See the time complexity for the greedy algorithm \(O(n^2)\), versus the time complexity for finding the shortest route by comparing all routes \(O(n!)\), in the image below.

But there are two things we can do to reduce the number of routes we need to check.

In the Traveling Salesman Problem, the route starts and ends in the same place, which makes a cycle. This means that the length of the shortest route will be the same no matter which city we start in. That is why we have chosen a fixed city to start in for the simulation above, and that reduces the number of possible routes from \(n!\) to \((n-1)!\).

Also, because these routes go in cycles, a route has the same distance if we go in one direction or the other, so we actually just need to check the distance of half of the routes, because the other half will just be the same routes in the opposite direction, so the number of routes we need to check is actually \( \frac{(n-1)!}{2}\).

But even if we can reduce the number of routes we need to check to \( \frac{(n-1)!}{2}\), the time complexity is still \( O(n!)\), because for very big \(n\), reducing \(n\) by one and dividing by 2 does not make a significant change in how the time complexity grows when \(n\) is increased.

To better understand how time complexity works, go to this page.

## Actual Traveling Salesman Problems Are More Complex

The edge weight in a graph in this context of The Traveling Salesman Problem tells us how hard it is to go from one point to another, and it is the total edge weight of a route we want to minimize.

So far on this page, the edge weight has been the distance in a straight line between two points. And that makes it much easier to explain the Traveling Salesman Problem, and to display it.

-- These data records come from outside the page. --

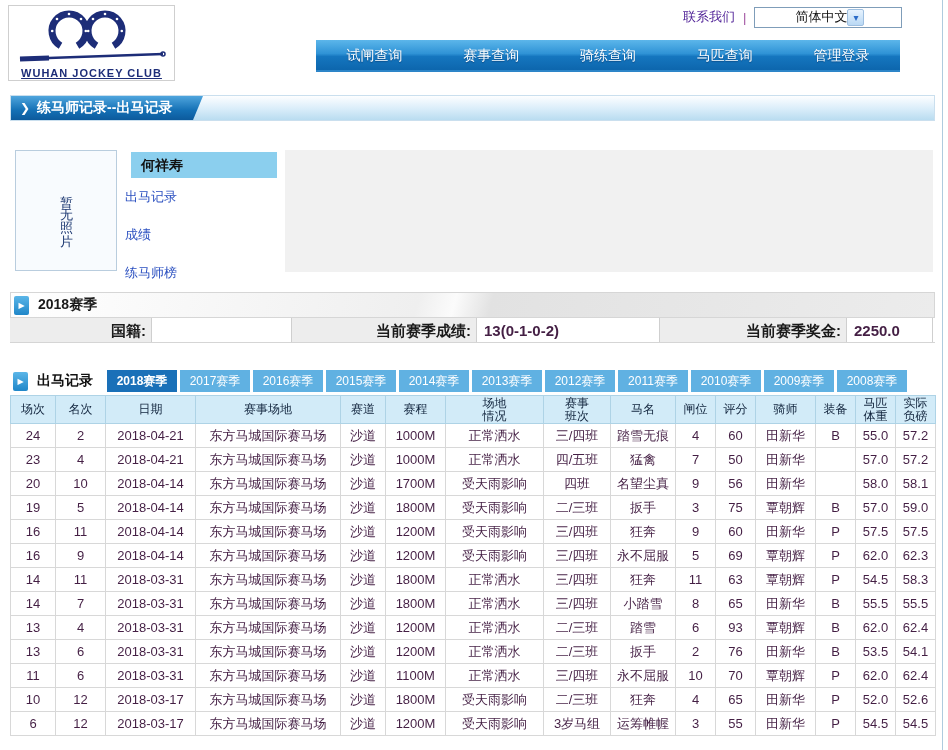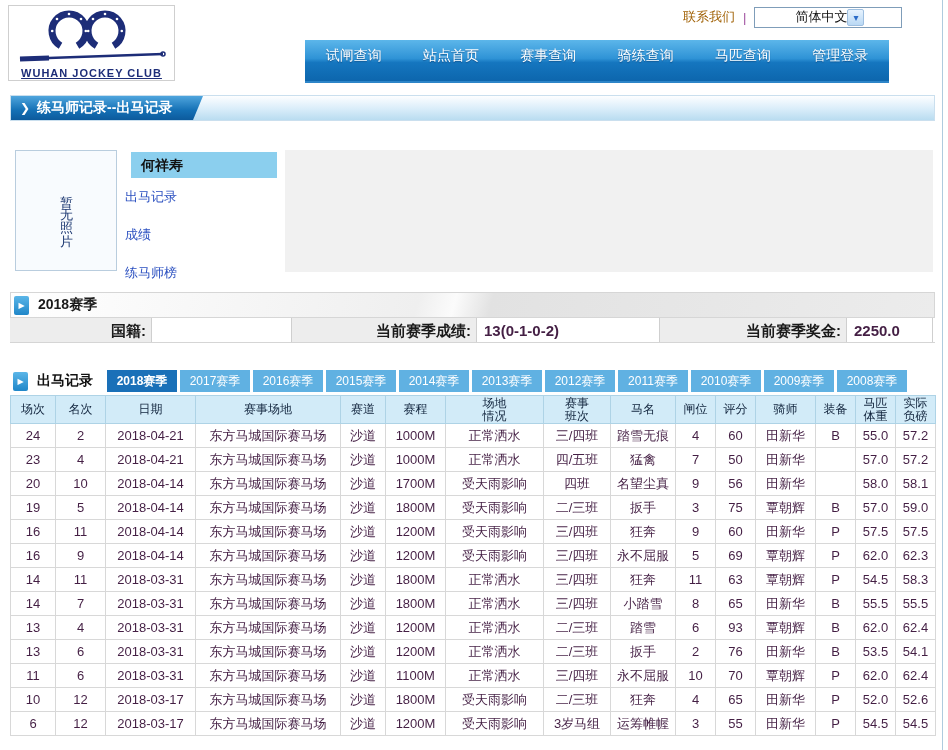--- a/index.html
+++ b/index.html
@@ -17,7 +17,7 @@
 
   
   .topbar { position:absolute; top:6px; left:683px; height:22px; display:flex; align-items:center; font-size:13px; }
-  .contact-link { color:#a16207; cursor:pointer; }
+  .contact-link { color:#4c1d95; cursor:pointer; }
   .topbar-sep { color:#a050a0; margin:0 8px; }
   .lang-select { width:148px; height:21px; border:1px solid #7f9db9; background:#fff;
     display:flex; align-items:center; justify-content:center; cursor:pointer; }

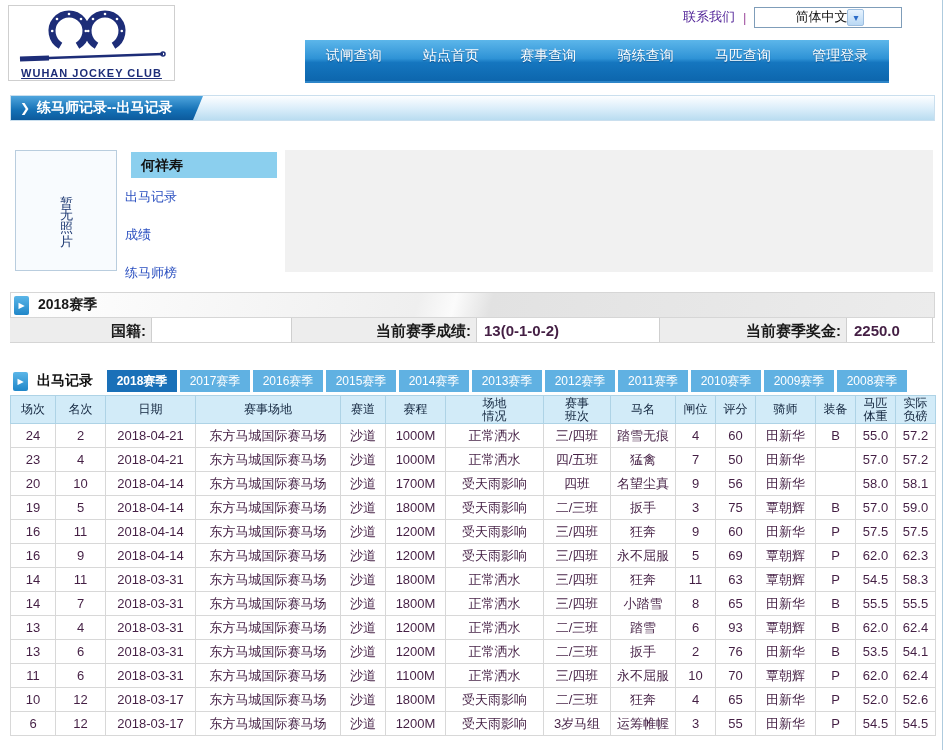--- a/index.html
+++ b/index.html
@@ -27,7 +27,7 @@
     color:#2a6bc8; font-size:10px; line-height:15px; text-align:center; }
 
   
-  .navbar { position:absolute; left:305px; top:40px; width:584px; height:43px;
+  .navbar { position:absolute; left:316px; top:40px; width:584px; height:32px;
     background:linear-gradient(#5cb6ea 0%,#2f93d6 45%,#1576bf 55%,#0d66ad 100%);
     border-bottom:2px solid #2d85c8; display:flex; }
   .nav-item { flex:1; text-align:center; line-height:30px; color:#fff; font-size:14px;

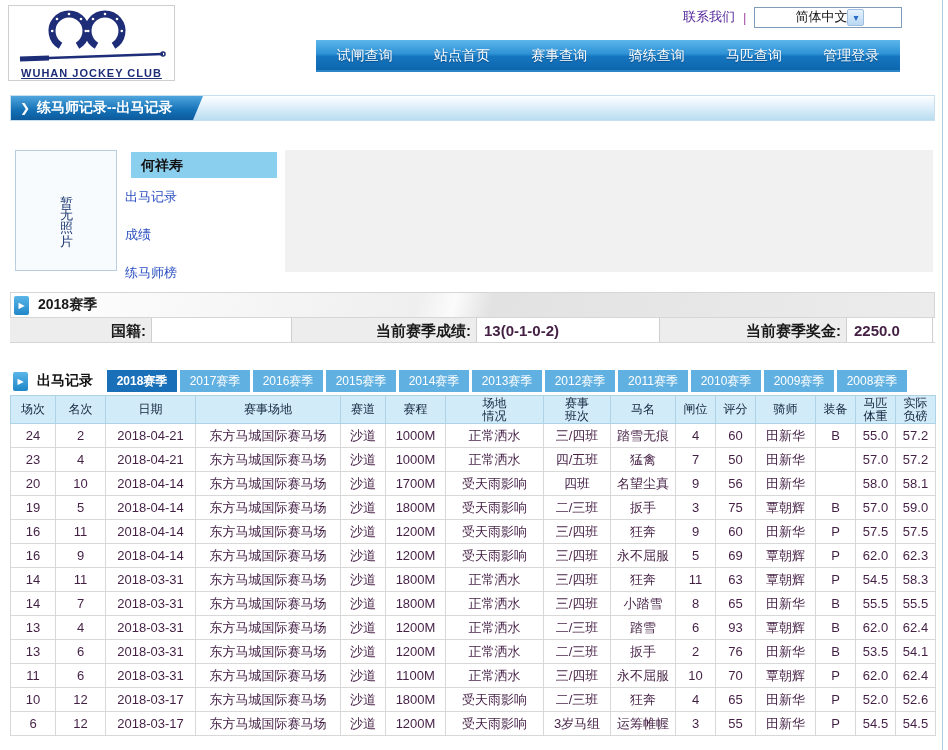--- a/index.html
+++ b/index.html
@@ -132,7 +132,6 @@
 
 <div class="navbar">
     <div class="nav-item">试闸查询</div>
-    <div class="nav-item">站点首页</div>
     <div class="nav-item">赛事查询</div>
     <div class="nav-item">骑练查询</div>
     <div class="nav-item">马匹查询</div>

But in the real world there are many other things that affects the edge weight:

**Obstacles:**When moving from one place to another, we normally try to avoid obstacles like trees, rivers, houses for example. This means it is longer and takes more time to go from A to B, and the edge weight value needs to be increased to factor that in, because it is not a straight line anymore.**Transportation Networks:**We usually follow a road or use public transport systems when traveling, and that also affects how hard it is to go (or send a package) from one place to another.**Traffic Conditions:**Travel congestion also affects the travel time, so that should also be reflected in the edge weight value.**Legal and Political Boundaries:**Crossing border for example, might make one route harder to choose than another, which means the shortest straight line route might be slower, or more costly.**Economic Factors:**Using fuel, using the time of employees, maintaining vehicles, all these things cost money and should also be factored into the edge weights.

As you can see, just using the straight line distances as the edge weights, might be too simple compared to the real problem. And solving the Traveling Salesman Problem for such a simplified problem model would probably give us a solution that is not optimal in a practical sense.

It is not easy to visualize a Traveling Salesman Problem when the edge length is not just the straight line distance between two points anymore, but the computer handles that very well.